Check each line of the material, and show the ones that include the word "grid".
....
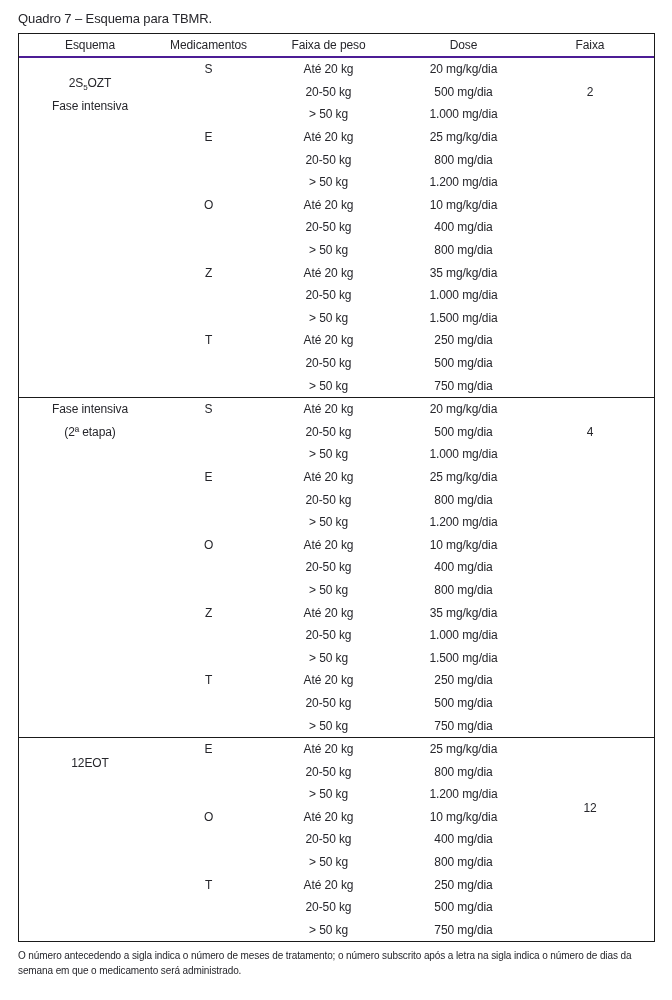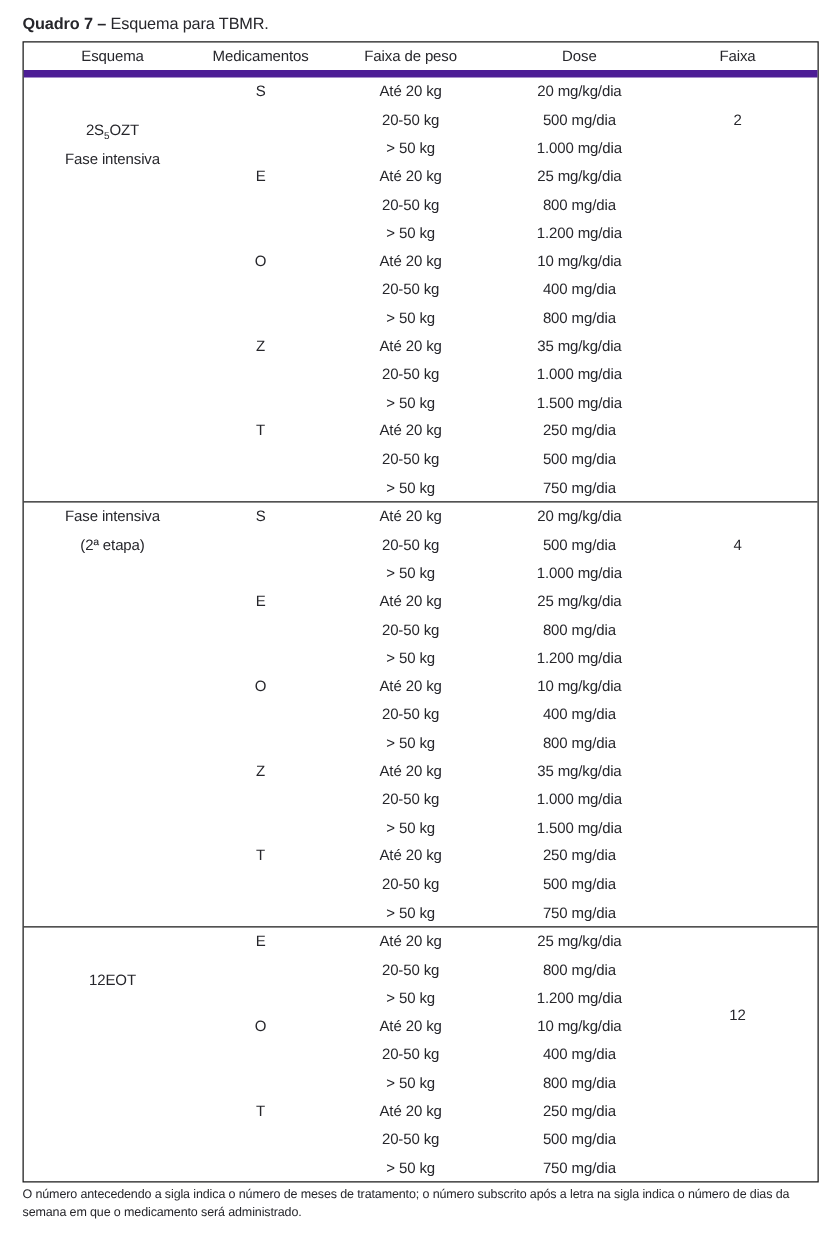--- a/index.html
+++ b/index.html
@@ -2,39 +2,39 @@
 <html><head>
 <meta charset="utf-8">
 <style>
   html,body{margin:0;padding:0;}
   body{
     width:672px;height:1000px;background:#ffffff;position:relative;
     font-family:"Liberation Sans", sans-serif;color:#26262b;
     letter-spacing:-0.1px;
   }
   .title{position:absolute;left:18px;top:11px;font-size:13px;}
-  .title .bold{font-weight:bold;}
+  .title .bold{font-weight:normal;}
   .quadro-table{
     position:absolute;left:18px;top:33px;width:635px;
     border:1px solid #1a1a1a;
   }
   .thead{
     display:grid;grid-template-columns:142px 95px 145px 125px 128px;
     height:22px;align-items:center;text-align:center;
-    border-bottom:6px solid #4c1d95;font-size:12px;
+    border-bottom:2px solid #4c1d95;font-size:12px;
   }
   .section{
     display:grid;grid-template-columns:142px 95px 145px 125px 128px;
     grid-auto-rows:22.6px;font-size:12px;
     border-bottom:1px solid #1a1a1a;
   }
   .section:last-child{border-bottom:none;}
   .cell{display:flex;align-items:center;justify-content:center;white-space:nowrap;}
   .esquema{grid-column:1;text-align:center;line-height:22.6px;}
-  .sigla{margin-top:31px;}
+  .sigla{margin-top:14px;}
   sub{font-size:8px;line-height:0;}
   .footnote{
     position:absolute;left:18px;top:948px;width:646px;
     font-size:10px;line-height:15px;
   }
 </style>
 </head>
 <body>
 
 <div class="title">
....
◆ **Answer box**:
     display:grid;grid-template-columns:142px 95px 145px 125px 128px;
     display:grid;grid-template-columns:142px 95px 145px 125px 128px;
     grid-auto-rows:22.6px;font-size:12px;
   .esquema{grid-column:1;text-align:center;line-height:22.6px;}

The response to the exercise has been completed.